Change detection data
-*-*-
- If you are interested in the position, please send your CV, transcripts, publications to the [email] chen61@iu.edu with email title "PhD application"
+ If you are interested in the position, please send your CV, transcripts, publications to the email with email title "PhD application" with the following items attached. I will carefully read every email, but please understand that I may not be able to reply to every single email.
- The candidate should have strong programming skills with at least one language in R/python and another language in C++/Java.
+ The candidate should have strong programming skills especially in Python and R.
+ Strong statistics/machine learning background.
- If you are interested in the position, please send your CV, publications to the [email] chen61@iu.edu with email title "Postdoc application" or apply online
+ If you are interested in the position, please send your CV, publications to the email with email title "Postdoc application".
-*-*-
**Problem details**
All the entries above should come back exactly as they are written.

**Response area**
- If you are interested in the position, please send your CV, transcripts, publications to the [email] chen61@iu.edu with email title "PhD application"
+ If you are interested in the position, please send your CV, transcripts, publications to the email with email title "PhD application" with the following items attached. I will carefully read every email, but please understand that I may not be able to reply to every single email.
- The candidate should have strong programming skills with at least one language in R/python and another language in C++/Java.
+ The candidate should have strong programming skills especially in Python and R.
+ Strong statistics/machine learning background.
- If you are interested in the position, please send your CV, publications to the [email] chen61@iu.edu with email title "Postdoc application" or apply online
+ If you are interested in the position, please send your CV, publications to the email with email title "Postdoc application".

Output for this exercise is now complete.